Dan Pitt Trio : Stages
Guitariste basé à Toronto, Dan Pitt mène plusieurs projets en parallèle (solo, trio et quintet). Stages est son quatrième album, mais son second enregistré en trio avec, comme partenaires, le contrebassiste Alex Fournier et le batteur Nick Fraser. Les sept morceaux, tous de la plume du leader, révèlent une appétence pour des paysages construits à partir de sonorités diverses, assemblées comme des couleurs sur une toile. La guitare est résolument électrique tandis que les compositions sont la plupart du temps contemplatives, avec une touche avant-gardiste qui les tient éloignées des mélodies conventionnelles. La rythmique compte pour beaucoup dans le son très particulier du trio. Alex Fournier joue souvent de sa contrebasse avec un archet (« Part Two », « Tape Age », « Ghosts »), ce qui donne à la musique un côté « jazz de chambre » contemporain. De son côté, Nick Fraser entretient le feu par un jeu foisonnant, marqué par une utilisation originale des cymbales. Quant à la guitare, elle virevolte de manière un peu chaotique loin au-dessus de la rythmique avec un son si épais qu’elle parvient encore à plomber davantage des atmosphères pourtant déjà bien sombres.

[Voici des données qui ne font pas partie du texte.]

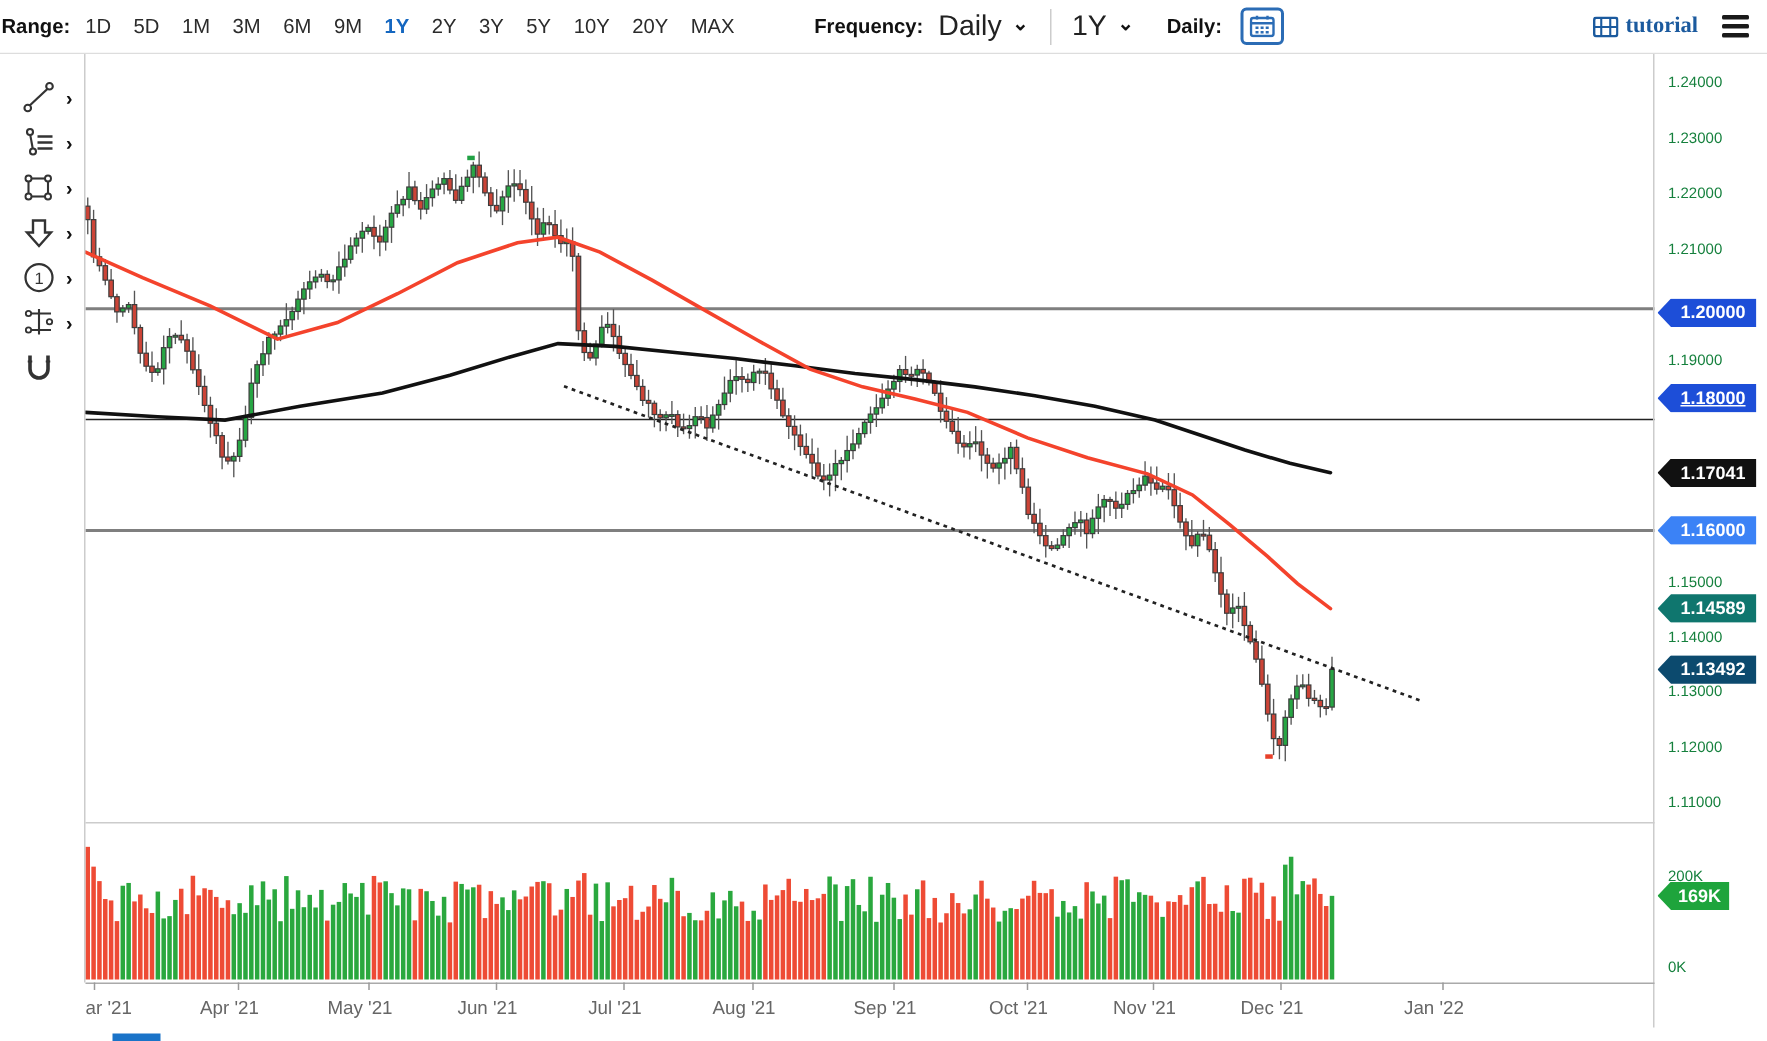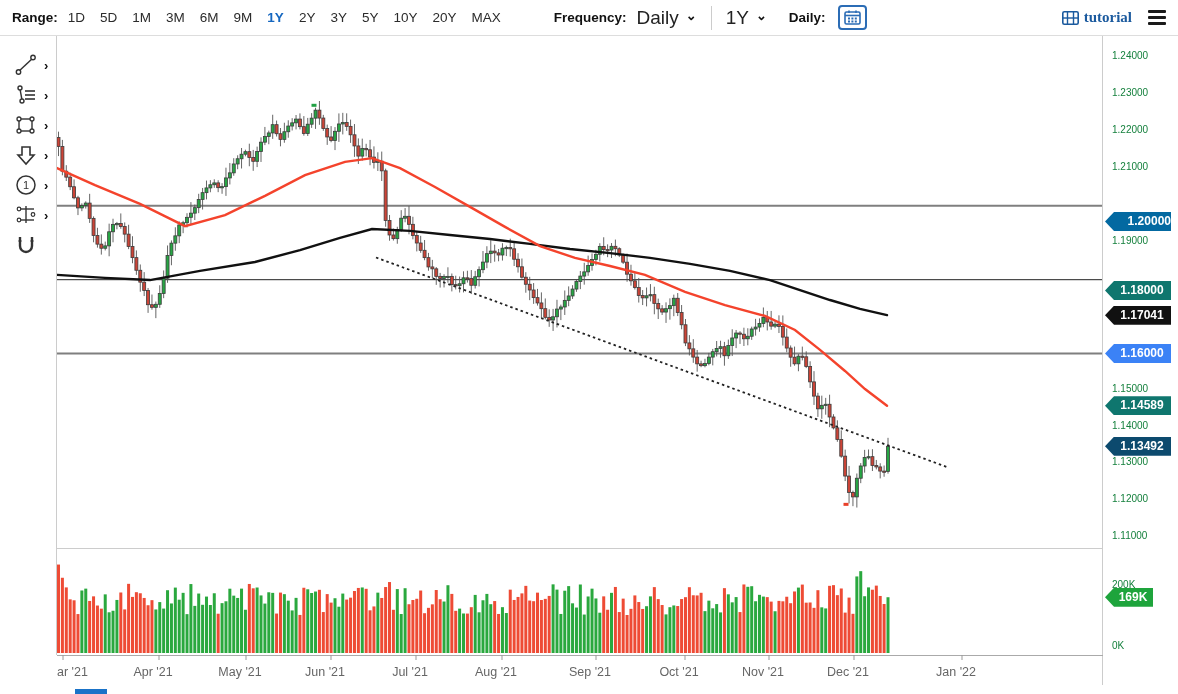--- a/index.html
+++ b/index.html
@@ -2,21 +2,21 @@
 <html><head>
 <meta charset="utf-8">
 <style>
   * { box-sizing: border-box; margin: 0; padding: 0; }
   html,body { background:#fff; }
   body { font-family: "Liberation Sans", sans-serif; }
   #app { position: relative; width: 1178px; height: 694px; background:#fff; overflow: hidden; }
 
   
   #toolbar { position:absolute; left:0; top:0; width:1178px; height:35px;
-             display:flex; align-items:center; padding-left:12px; z-index:5; background:#fff; }
+             display:flex; align-items:center; padding-left:1px; z-index:5; background:#fff; }
   .tb-label { font-weight:bold; color:#111; font-size:13.5px; margin-right:10px; }
   #range-items { display:flex; align-items:center; gap:15px; }
   .range-item { font-size:13.5px; color:#2b2b2b; cursor:pointer; text-decoration:none; }
   .range-item.active { color:#1567c0; font-weight:bold; }
   .freq-group { display:flex; align-items:center; margin-left:16px; }
   .dd-value { font-size:19px; color:#222; }
   .chev { font-weight:bold; font-size:13px; color:#111; margin-left:7px; position:relative; top:-2px; }
   .v-divider { width:1px; height:24px; background:#ccc; margin:0 14px; }
   #date-button { width:29px; height:25px; border:2px solid #2b6cb5; border-radius:4px;
                  background:#fff; display:flex; align-items:center; justify-content:center;
@@ -853,22 +853,22 @@
       <div class="y-tick" style="top: 87.9px;">1.22000</div>
       <div class="y-tick" style="top: 124.85px;">1.21000</div>
       <div class="y-tick" style="top: 198.75px;">1.19000</div>
       <div class="y-tick" style="top: 346.55px;">1.15000</div>
       <div class="y-tick" style="top: 383.5px;">1.14000</div>
       <div class="y-tick" style="top: 420.45px;">1.13000</div>
       <div class="y-tick" style="top: 457.4px;">1.12000</div>
       <div class="y-tick" style="top: 494.35px;">1.11000</div>
       <div class="y-tick" style="top: 543px;">200K</div>
       <div class="y-tick" style="top: 604px;">0K</div>
-      <div class="price-badge" style="top: 176px; background: #0369a1; width: 66px; text-align: right;">1.20000</div>
-      <div class="price-badge" style="top: 245px; background: #0f766e; width: 66px;">1.18000</div>
+      <div class="price-badge" style="top: 163px; background: #1d4ed8; width: 66px;">1.20000</div>
+      <div class="price-badge" style="top: 220px; background: #1d4ed8; width: 66px; text-decoration: underline;">1.18000</div>
       <div class="price-badge" style="top: 269.635px; background: rgb(17, 17, 17); width: 66px;">1.17041</div>
       <div class="price-badge" style="top: 308.1px; background: #3b82f6; width: 66px;">1.16000</div>
       <div class="price-badge" style="top: 360.236px; background: #0f766e; width: 66px;">1.14589</div>
       <div class="price-badge" style="top: 400.771px; background: #0c4a6e; width: 66px;">1.13492</div>
       <div class="price-badge" style="top: 551.73px; background: rgb(30, 164, 60); width: 48px;">169K</div>
     </div>
 
   <div id="scrollbar-thumb"></div>
 </div>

Sur le complexe « Foreboding » à l’ambiance aussi libre que vaporeuse, Dan Pitt plonge soudain vers la fin du morceau dans un passage violent avec des accords distordus de rock « heavy » que n’aurait pas renié le Tony Iommi de Black Sabbath. Étrange musique qui reflète la volonté des trois musiciens de triturer jusqu’au bout les masses sonores pour en extraire un maximum d’expressivité. Dans une autre perspective, « Fourteen Days » paraît d’abord fragile avec ses notes suspendues comme des nuages, même si la musique, dramatisée par les coups de cymbales du batteur, va crescendo vers un inéluctable orage. L’une des compositions parmi les plus emblématiques et les plus réussies du disque est « Ghosts ». La raison en est sans doute que l’évocation du monde des spectres va comme un gant à ces notes éparses à peine reliées par une mélodie ténue et qui flottent dans l’air comme des âmes en peine. Évocatrice d’un au-delà sinistre et vaporeux, la guitare réplique alors les plaintes imaginaires des damnés, créant une zone d’insécurité intérieure qui dissout les bornes de la raison.
Si au début, cette musique atypique et décalée peut laisser perplexe, elle finit vite par imposer son intense expressivité, s’avérant en fin de compte beaucoup plus profonde que ce que son apparent minimalisme laissait croire à la première écoute.